L’agricoltura lombarda ha un futuro
Mica facile mettere in piedi una politica agricola regionale sensata. In un paese a economia avanzata come l’Italia l’agricoltura, si sa, vive di sovvenzioni comunitarie, ma l’Europa ha deciso di abbattere gradualmente questi aiuti e lasciar fare alle legge della domanda e dell’offerta, proprio mentre dall’Est, dal Nordamerica e dal terzo mondo arrivano produzioni a buon mercato con cui i nostri contadini e allevatori non possono competere. A tutto questo si aggiunge la deprecabile politica del governo italiano, che penalizza l’agricoltura lombarda assegnandole solo il 7,47% dei fondi europei destinati all’Italia benché essa rappresenti il 14% di tutto il pil agricolo italiano! La Regione, ovviamente, protesta. Ma non si limita alle invettive o a una logorante difesa dell’esistente, cioè a negoziare sussidi fatalmente decrescenti, bensì è proiettata verso il futuro. Negli ultimi anni ha preso una serie di provvedimenti ben congegnati, che potrebbero permettere all’agricoltura lombarda di rilanciarsi. Se si prende in mano il Piano per lo Sviluppo Rurale 2000-2006, concepito in continuità con quanto fatto dalla Giunta regionale nel corso della legislatura in scadenza, vediamo che in esso sono identificati i tre obiettivi della politica agricola regionale. La Regione ragiona così: c’è un agricoltura lombarda che può ancora competere sui mercati mondiali, e quella la aiutiamo perché è economicamente redditizia; c’è un’agricoltura che può essere indirizzata alla tutela dell’ambiente, e anche questa la aiutiamo perché diventerà economicamente redditizia, poichè venderà “aria pulita” e “territorio pulito”; infine c’è un’agricoltura che ha soprattutto una funzione sociale, quella delle montagne e delle aree collinari svantaggiate, e questa va finanziata a fondo prevalentemente perduto perché è funzionale alla salvaguardia socio-ambientale del territorio.
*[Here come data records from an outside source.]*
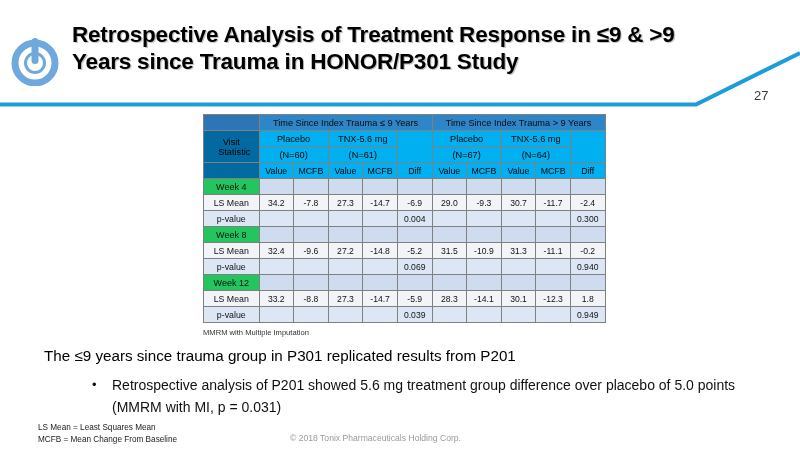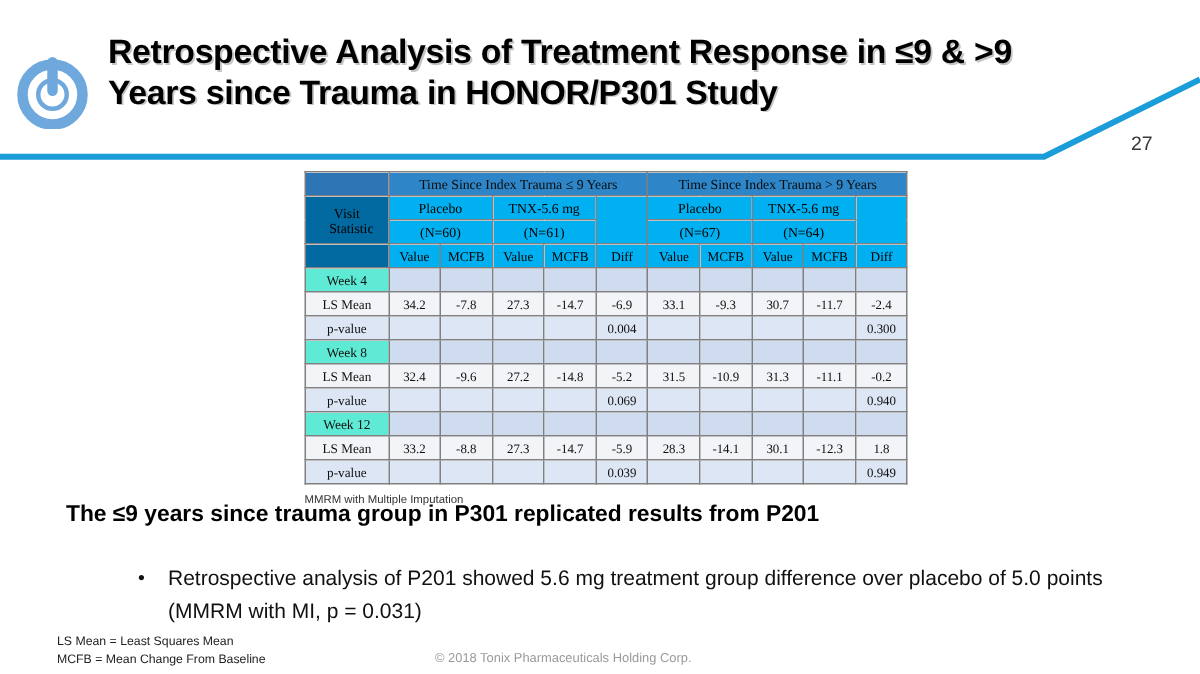--- a/index.html
+++ b/index.html
@@ -33,7 +33,7 @@
   }
 
   
-  .tbl-wrap{position:absolute;left:203px;top:114px;font-family:Liberation Serif, serif;}
+  .tbl-wrap{position:absolute;left:203px;top:114px;}
   table.stat{
     border-collapse:collapse;
     table-layout:fixed;

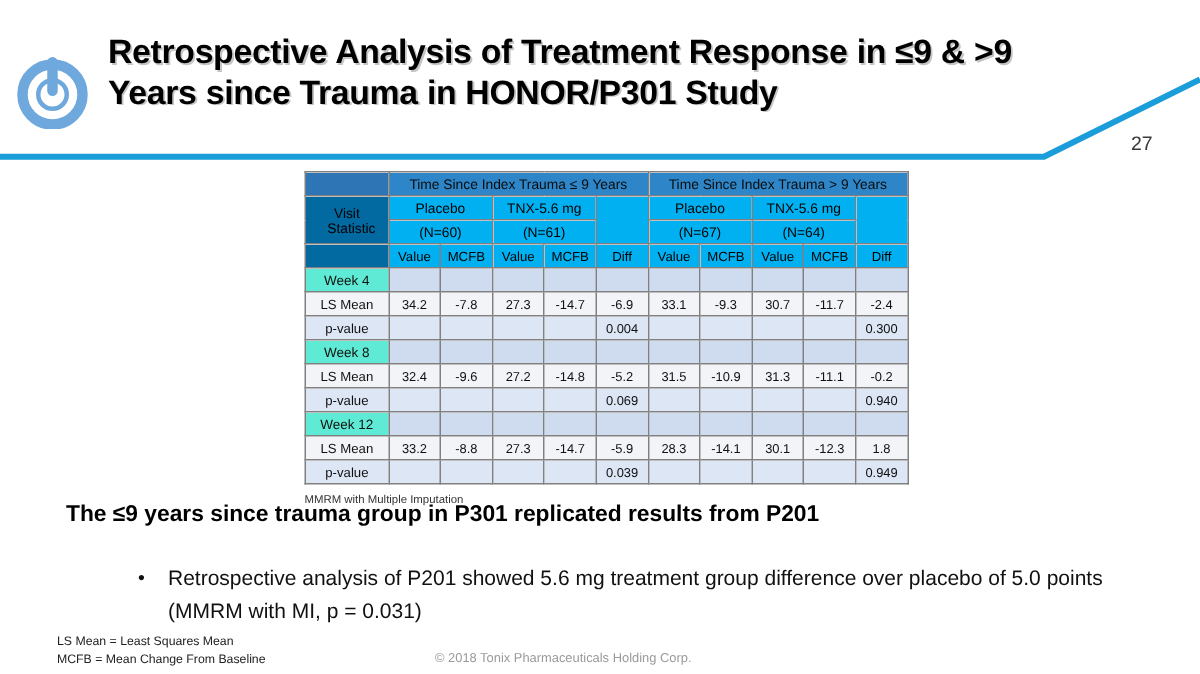--- a/index.html
+++ b/index.html
@@ -60,7 +60,7 @@
   .hdr-bright-lbl{background:#0369a1;color:#000;font-weight:bold;font-size:9.2px;border-color:#2E75B6;text-align:left;padding-left:3px;}
   .hdr-sub{background:#00B0F0;color:#000;font-weight:bold;font-size:8.8px;border-color:#2E75B6;}
 
-  .r-week{background:#5eead4;font-weight:bold;text-align:left;padding-left:3px;font-size:9px;}
+  .r-week{background:#22c55e;font-weight:bold;text-align:left;padding-left:3px;font-size:9px;}
   .r-week-blank{background:#CFDCEF;}
   .r-ls{background:#F2F4F8;}
   .r-ls-lbl{background:#F2F4F8;text-align:left;padding-left:12px;font-weight:bold;font-size:8.8px;}

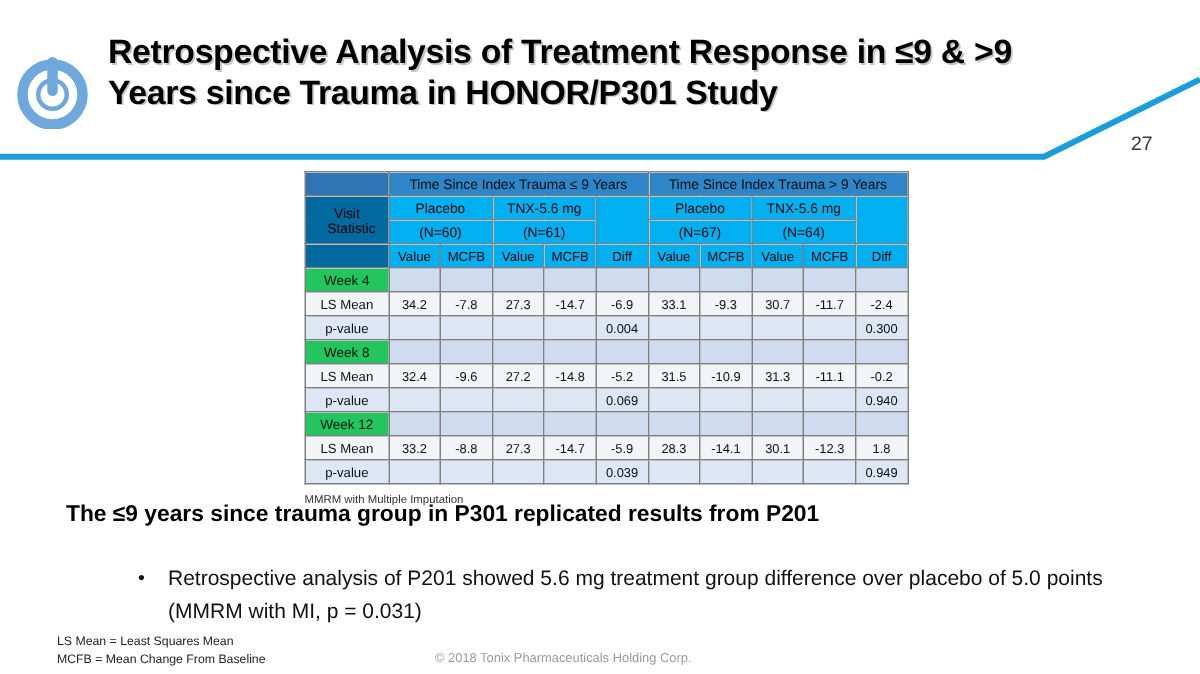--- a/index.html
+++ b/index.html
@@ -192,7 +192,7 @@
             <td class="r-ls">27.3</td>
             <td class="r-ls">-14.7</td>
             <td class="r-ls">-6.9</td>
-            <td class="r-ls">33.1</td>
+            <td class="r-ls">29.0</td>
             <td class="r-ls">-9.3</td>
             <td class="r-ls">30.7</td>
             <td class="r-ls">-11.7</td>

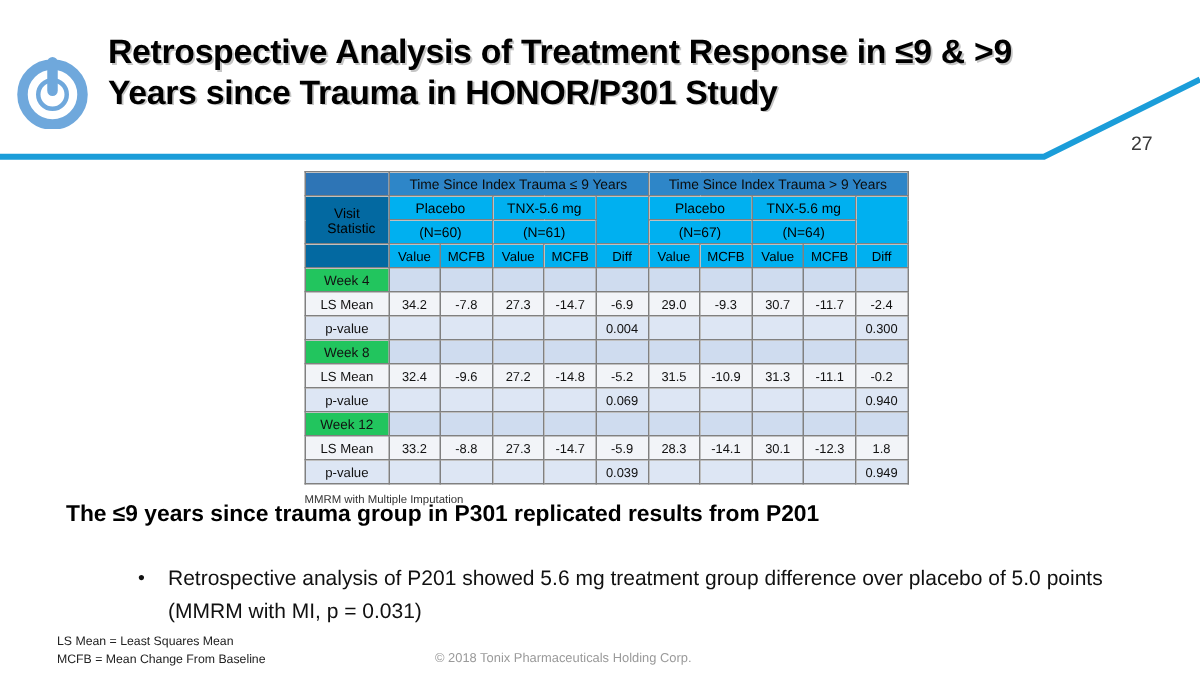--- a/index.html
+++ b/index.html
@@ -74,8 +74,8 @@
 
   
   .lead{
-    position:absolute;left:44px;top:334px;width:720px;
-    font-size:15.2px;font-weight:bold;color:#000;
+    position:absolute;left:44px;top:347px;width:720px;
+    font-size:15.2px;font-weight:normal;color:#000;
   }
   .bullet{
     position:absolute;left:92px;top:375px;width:680px;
Per passare dai ragionamenti azzeccati ai fatti la Regione ha anzitutto attuato il trasferimento delle competenze amministrative in materia agricola alle Province e alle Comunità montane e con la legge 7/2000 ha creato un riferimento legislativo unico per tutti gli interventi regionali in agricoltura. “Questo significa che in un paese come l’Italia, dove solo per allevare vacche bisogna conoscere e applicare 70 norme diverse, almeno gli agricoltori lombardi avranno vita più facile -spiega Roberto Albetti, responsabile della segreteria dell’assessorato all’agricoltura-. Un coltivatore non dovrà più inseguire mille leggi in mille uffici diversi, ma avrà a disposizione un’unica normativa con un unico interlocutore e un’unica risposta”.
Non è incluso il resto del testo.